Am 3MV Tandetron wurde eine Multi-Detektor-Anlage für hochempfindliche RBS-Messungen und Channeling-Mapping-Experimente installiert. Der Anlage besteht aus 80 Detektoren, die alle mit über eine speziell entwickelte und kompakte Elektronik ausgestattet sind. Die Detektoren sind in fünf Ringen angeordnet, wobei alle Detektoren in einem Ring den gleichen Streuwinkel haben, so dass die Spektren für jeden Ring addiert werden können.

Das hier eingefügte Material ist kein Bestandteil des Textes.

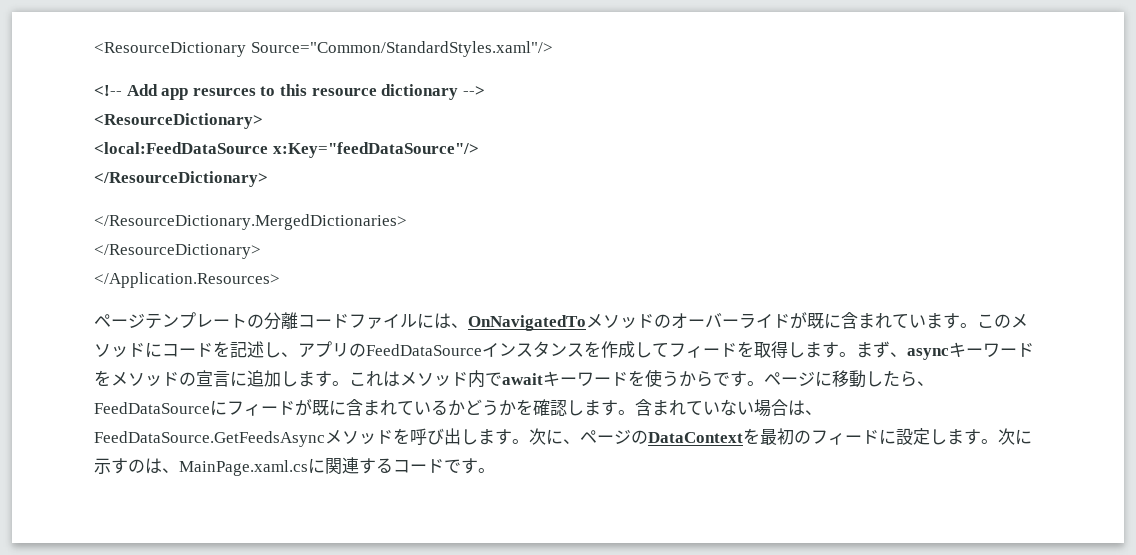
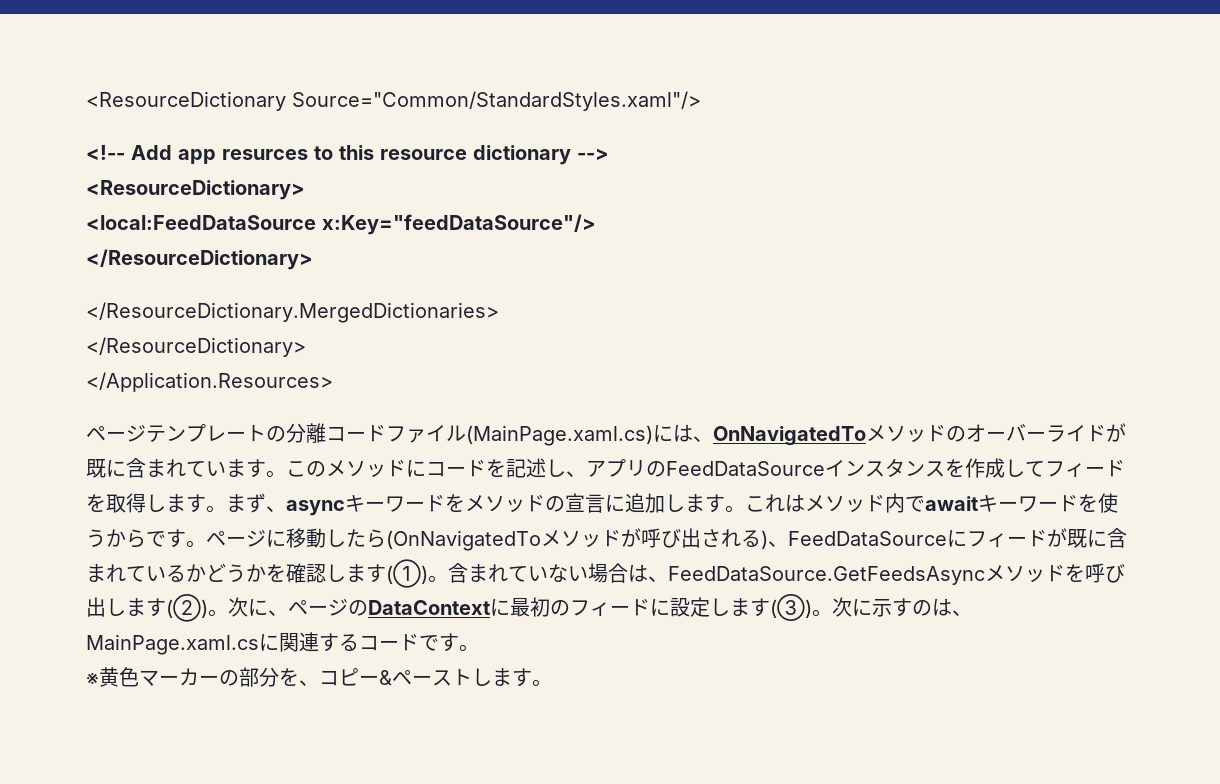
- ページテンプレートの分離コードファイルには、OnNavigatedToメソッドのオーバーライドが既に含まれています。
+ ページテンプレートの分離コードファイル(MainPage.xaml.cs)には、OnNavigatedToメソッドのオーバーライドが既に含まれています。
- ページに移動したら、FeedDataSourceにフィードが既に含まれているかどうかを確認します。
+ ページに移動したら(OnNavigatedToメソッドが呼び出される)、FeedDataSourceにフィードが既に含まれているかどうかを確認します(①)。
- 含まれていない場合は、FeedDataSource.GetFeedsAsyncメソッドを呼び出します。
+ 含まれていない場合は、FeedDataSource.GetFeedsAsyncメソッドを呼び出します(②)。
- 次に、ページのDataContextを最初のフィードに設定します。
+ 次に、ページのDataContextに最初のフィードに設定します(③)。
+ ※黄色マーカーの部分を、コピー&ペーストします。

Foto: Bild des Innerer des Messkammer des RBS-Igels ©Copyright: Dr. René Heller

Bild des Inneren der Multidetektorkammer

Foto: Multi-detektor Messplatz mit angebauten Vorverstärkern ©Copyright: Dr. René Heller

Multidetektoranlage mit angeschlossenem Vorverstärker


Probenanforderungen

  • Probengröße: Minimum 5x5 mm², maximal ~25 mm, optimal 10-15 mm
  • Probendicke: ≤ 1 mm (Gesamtdicke bei Montage)
  • Geringe Rauheit und Porosität

Anwendungen

  • Geringe oder sehr geringe Mengen mittelschwerer Elemente gemessen mit RBS
  • Geringe Mengen an leichten Elementen, gemessen mit resonanter RBS oder resonanter NRA (Nuclear Reaction Analysis), unter Verwendung von Resonanzen in den Querschnitten für Ionenstreuung bzw. Kernreaktionen.
  • Channeling-Karten, die die Intensität in Abhängigkeit von zwei Einfallswinkeln zeigen und Aufschluss über Kristallebenen geben, aus denen sich die Kristallstruktur ableiten lässt.